Bob Barsocchini, general counsel and director of human resources and loss control for Goodwill Industries of the Columbia Willamette, confirmed that Goodwill is in the process of purchasing the old Albertson’s building where the trailer is currently parked. The nonprofit plans to demolish the building and build one of Goodwill’s trademark stores in its place.
“We’re going to build a little center, with the opportunity for some other businesses to come in as well,” he said. “I can’t say who they are yet, but we have some possible tenants that might provide some synergy.”
Barsocchini said the company is currently doing due diligence on environmental impacts, but plans to start construction of the 22,000 square foot building in April if all goes well. Goodwill plans to hire between 35 and 40 employees once the store is built.
Goodwill Industries was started as a way to get people back to work, and that continues to be its focus. Barsocchini said the store in The Dalles will include a “job connections center” to help individuals with disabilities and other barriers to employment develop job skills and find work.
When asked if there was a specific thing that they wish the saw more of, Ray said Salvation Army’s biggest seller is women’s blouses, and Pennington said furniture donations have decreased significantly since the recession started. But they are happy with any donations — the higher quality, the better.
Ray said it makes her laugh when people come in and tell her they brought a purchase home, only to realize they were the ones who had donated it to the store in the first place.
Both women said if there is one thing they could tell community members about donating to their stores, it’s to not leave donations in the alley after hours. People frequently do that, and when they do Ray and Pennington said they come the next morning to find the bags scavenged through and many of the items stolen or destroyed.
“If people think the things they are giving us are wonderful — and they probably are — they need to give in the best way possible for us to receive them,” Ray said.
She said when it comes to what people donate, she’s seen it all, from toilets to the Japanese sauna she is currently trying to figure out what to do with.
Pennington said when they get really interesting old clothes that people wouldn’t wear today she usually saves them to put out in October when people are looking for Halloween costumes.

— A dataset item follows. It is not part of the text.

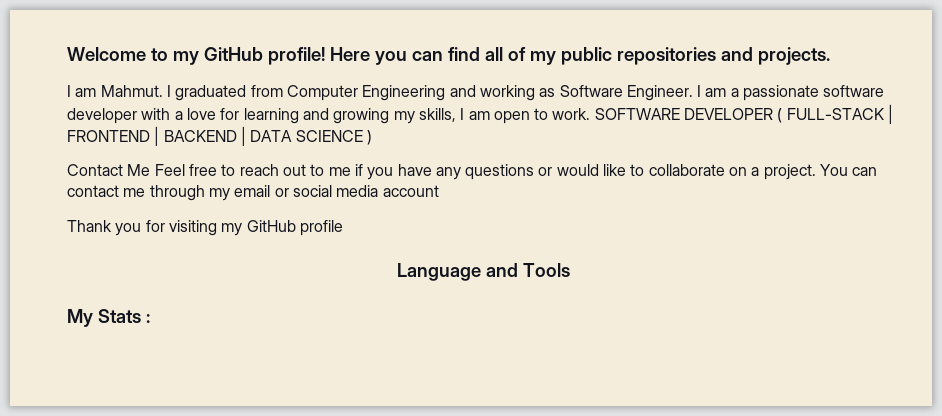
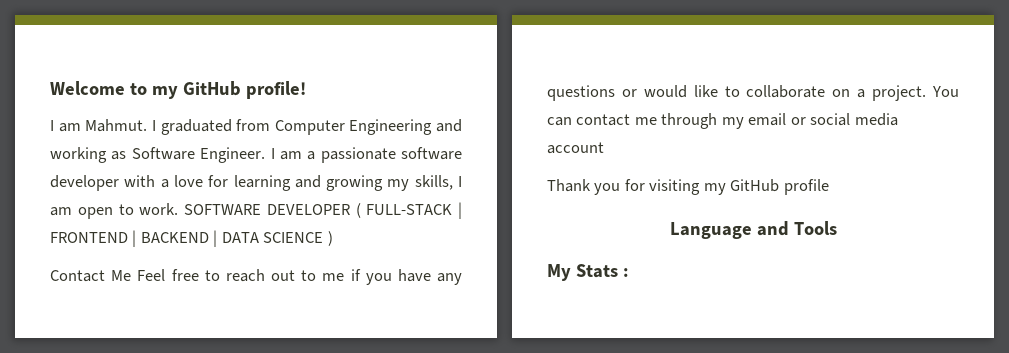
- Here you can find all of my public repositories and projects.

She said probably the best donation she has ever received was last year when a woman from the Pendleton area brought a horse trailer filled to the brim with brand new merchandise she was closing out of her clothing store. Pennington said the woman told her she chose St. Vincent de Paul instead of a closer thrift store because when she comes to The Dalles she feels like the staff always treats her with kindness and respect.
“We estimated there was $45,000 of new clothing … The most fun part was the next day, listening to staff go through the boxes. It was like Christmas. It can be a tedious job sorting through donations so any time I hear them laughing in production that’s great,” Pennington said.
Both stores have a system for making sure merchandise doesn’t sit on the shelf for months.
At St. Vincent de Paul, the colored tagging system helps put things on a bigger discount the longer they sit on the rack. Unless it’s a specialty item that is just waiting for the right customer, things that have been 75 percent off for two weeks go to a ministry that recycles the items or sends them to a third world country. Salvation Army uses the same ministry.
Both stores rely completely on donations instead of purchasing items to sell at a profit. Ray and Pennington said despite Goodwill’s large advertising budget and prominent location, they hope Salvation Army and St. Vincent de Paul will continue to receive enough donations to be able to continue to serve the community as they have in the past
“We want to say thank you to the community for supporting us, because we wouldn’t be here if not for them,” Pennington said.